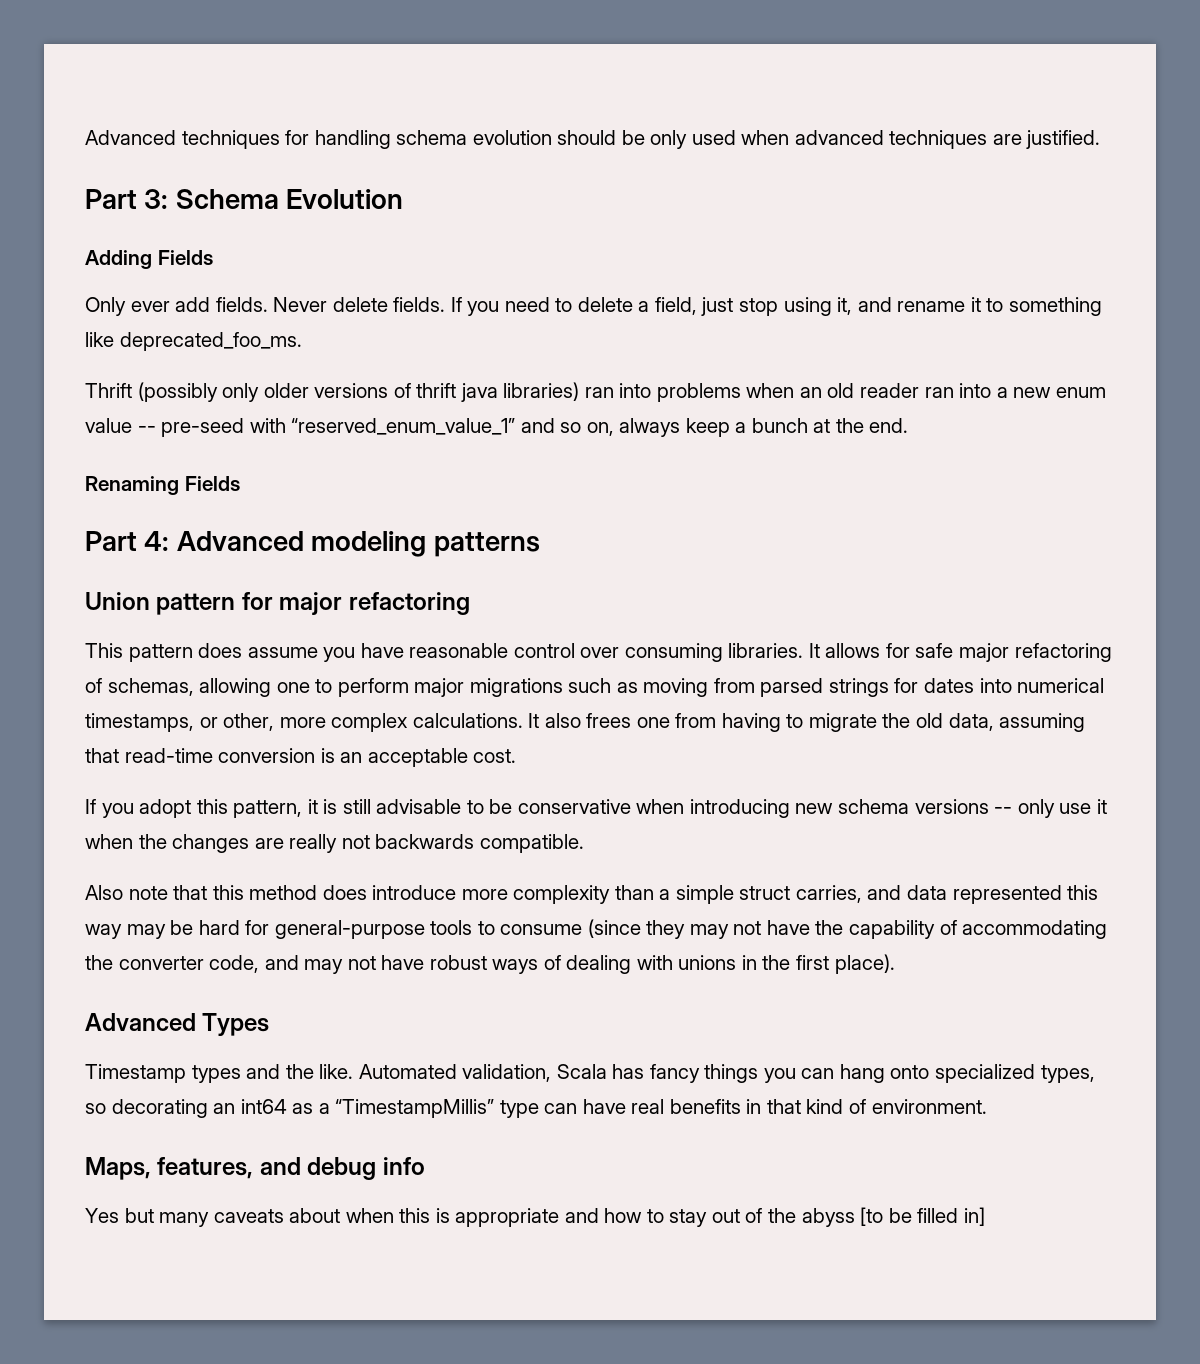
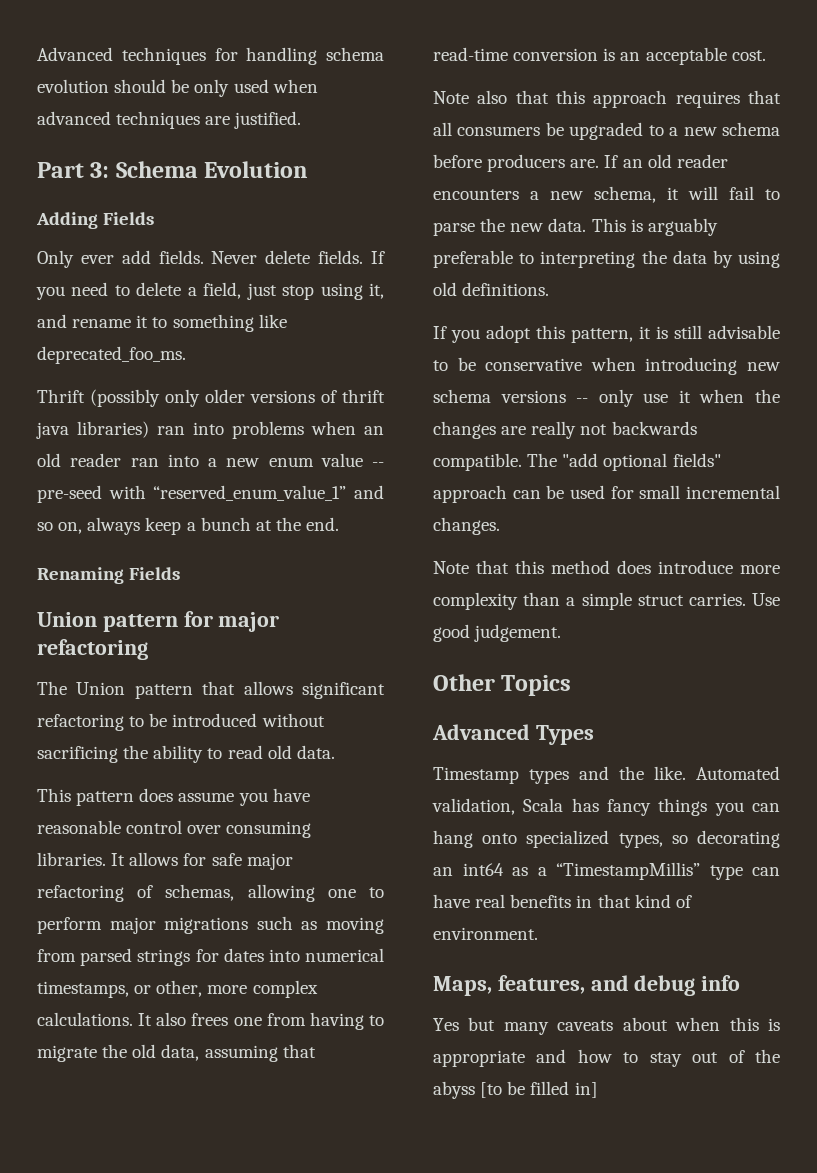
- Part 4: Advanced modeling patterns
+ The Union pattern that allows significant refactoring to be introduced without sacrificing the ability to read old data.
+ Note also that this approach requires that all consumers be upgraded to a new schema before producers are. If an old reader encounters a new schema, it will fail to parse the new data. This is arguably preferable to interpreting the data by using old definitions.
- If you adopt this pattern, it is still advisable to be conservative when introducing new schema versions -- only use it when the changes are really not backwards compatible.
- Also note that this method does introduce more complexity than a simple struct carries, and data represented this way may be hard for general-purpose tools to consume (since they may not have the capability of accommodating the converter code, and may not have robust ways of dealing with unions in the first place).
+ If you adopt this pattern, it is still advisable to be conservative when introducing new schema versions -- only use it when the changes are really not backwards compatible. The "add optional fields" approach can be used for small incremental changes.
+ Note that this method does introduce more complexity than a simple struct carries. Use good judgement.
+ Other Topics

..........

Your task: Once you reach the line that holds "small incremental changes.", print it and every line after it through the end of the records, word for word.

Exercise solution:
+ If you adopt this pattern, it is still advisable to be conservative when introducing new schema versions -- only use it when the changes are really not backwards compatible. The "add optional fields" approach can be used for small incremental changes.
+ Note that this method does introduce more complexity than a simple struct carries. Use good judgement.
+ Other Topics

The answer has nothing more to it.